#### What is required:
Exactly as written, return the entries below, minus any pictures.

#### Items from a data source:
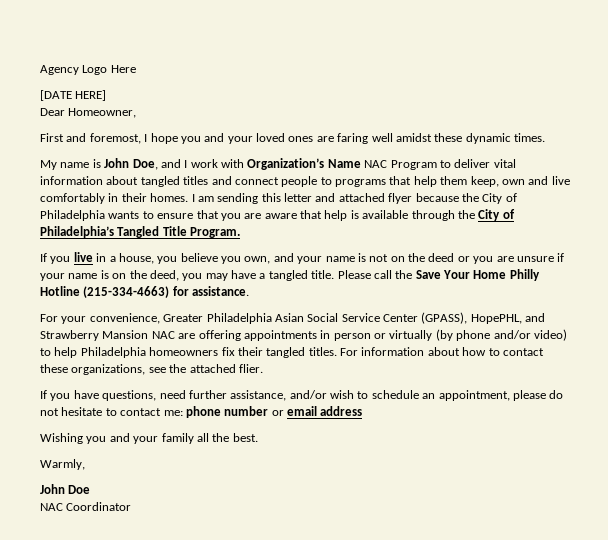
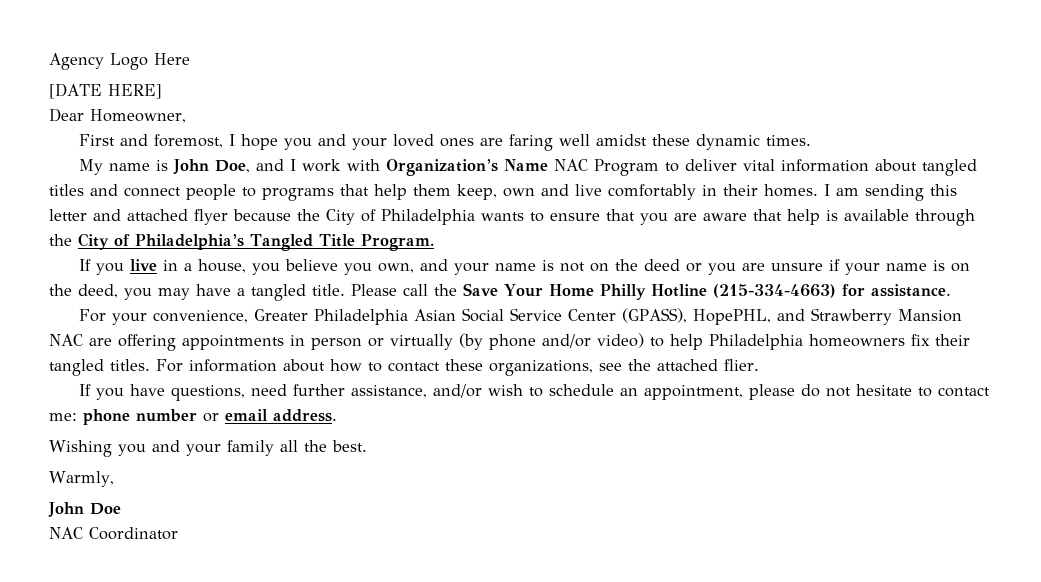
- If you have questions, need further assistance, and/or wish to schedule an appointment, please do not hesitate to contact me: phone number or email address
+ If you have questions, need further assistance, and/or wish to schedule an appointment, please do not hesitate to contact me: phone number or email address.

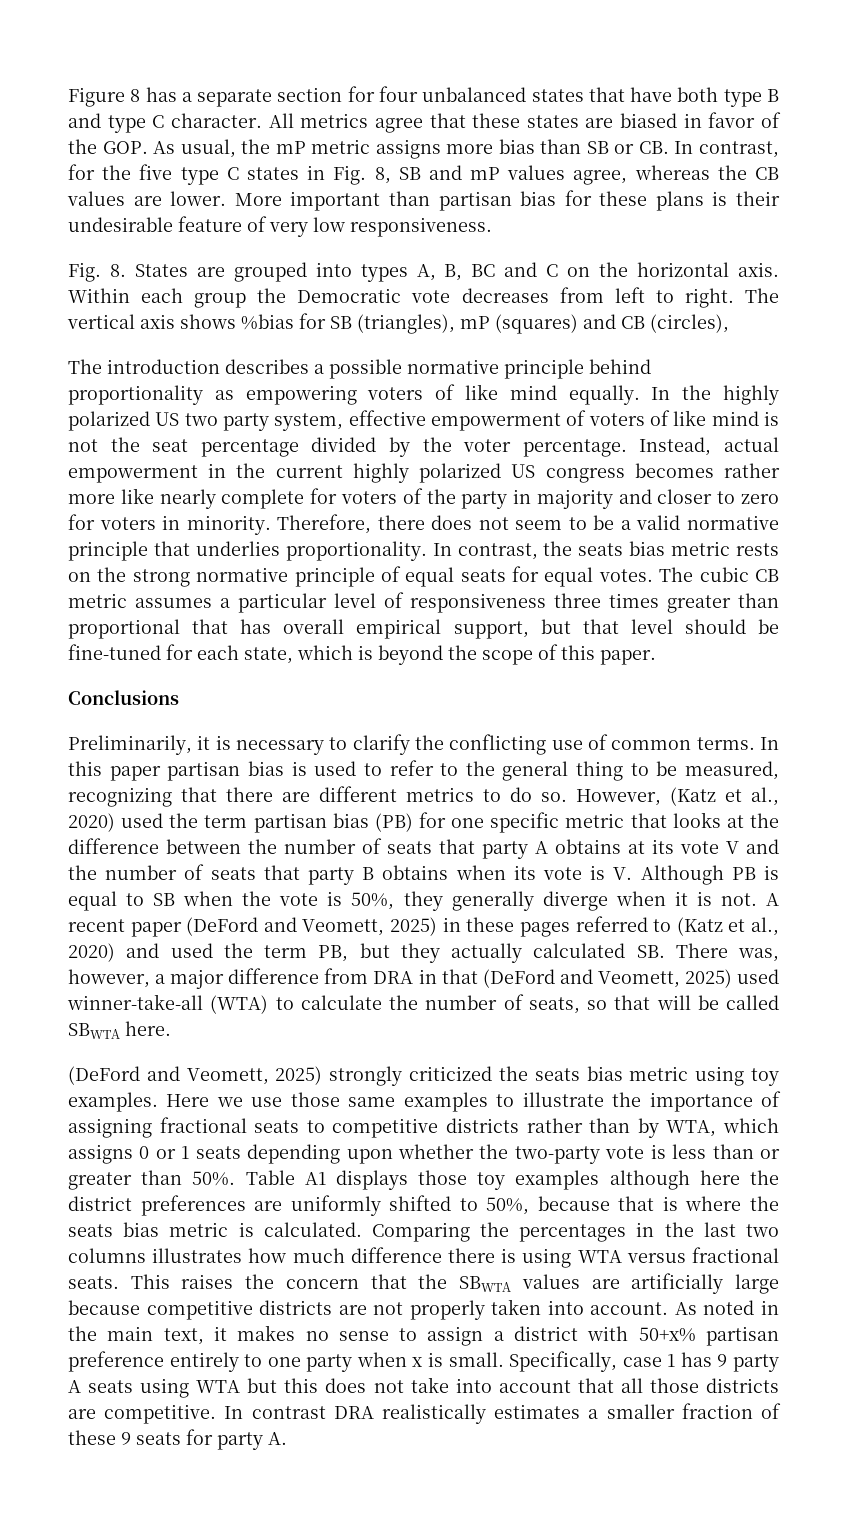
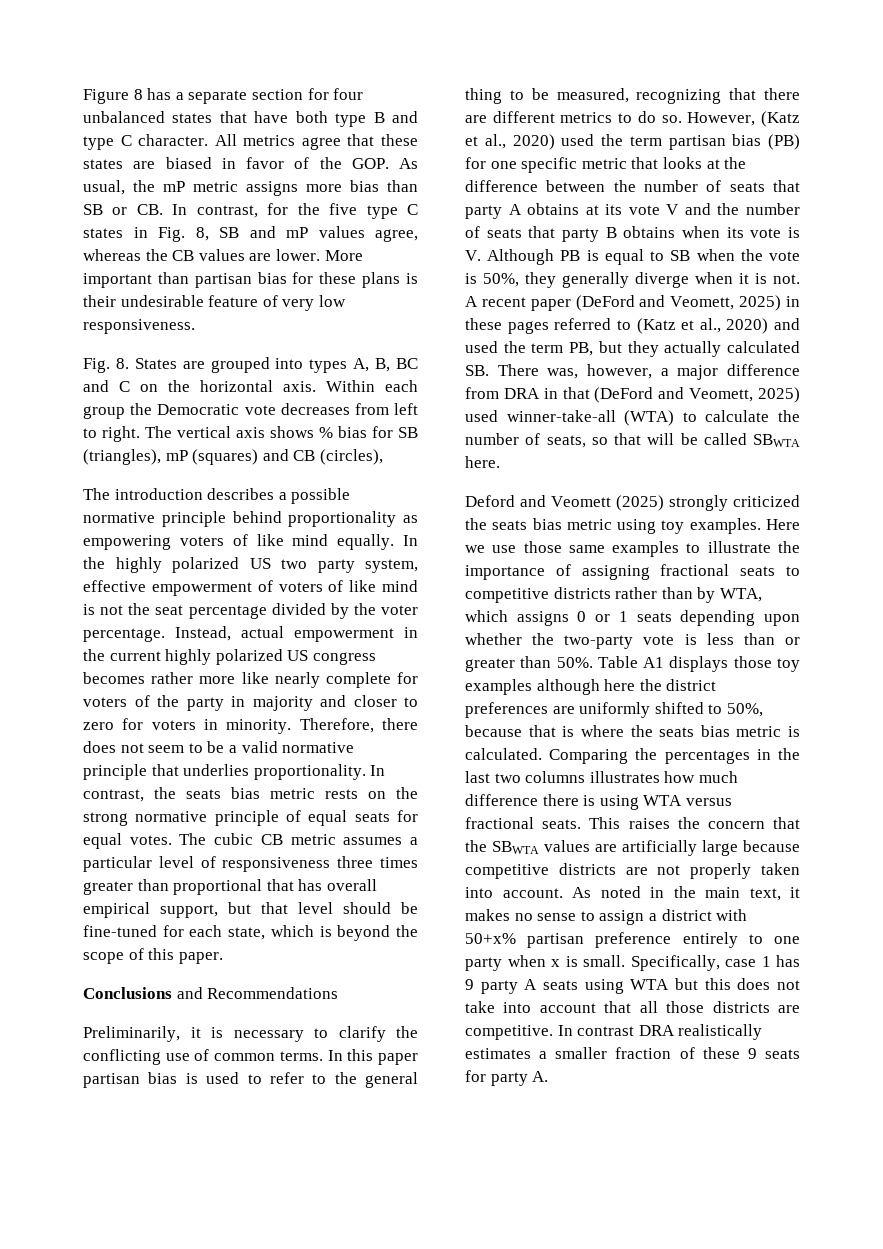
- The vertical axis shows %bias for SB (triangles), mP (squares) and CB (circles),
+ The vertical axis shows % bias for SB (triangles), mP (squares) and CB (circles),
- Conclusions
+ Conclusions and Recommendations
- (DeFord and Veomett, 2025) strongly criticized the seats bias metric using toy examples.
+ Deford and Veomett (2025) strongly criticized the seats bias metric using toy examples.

#### Task solution:
- If you have questions, need further assistance, and/or wish to schedule an appointment, please do not hesitate to contact me: phone number or email address
+ If you have questions, need further assistance, and/or wish to schedule an appointment, please do not hesitate to contact me: phone number or email address.

- The vertical axis shows %bias for SB (triangles), mP (squares) and CB (circles),
+ The vertical axis shows % bias for SB (triangles), mP (squares) and CB (circles),
- Conclusions
+ Conclusions and Recommendations
- (DeFord and Veomett, 2025) strongly criticized the seats bias metric using toy examples.
+ Deford and Veomett (2025) strongly criticized the seats bias metric using toy examples.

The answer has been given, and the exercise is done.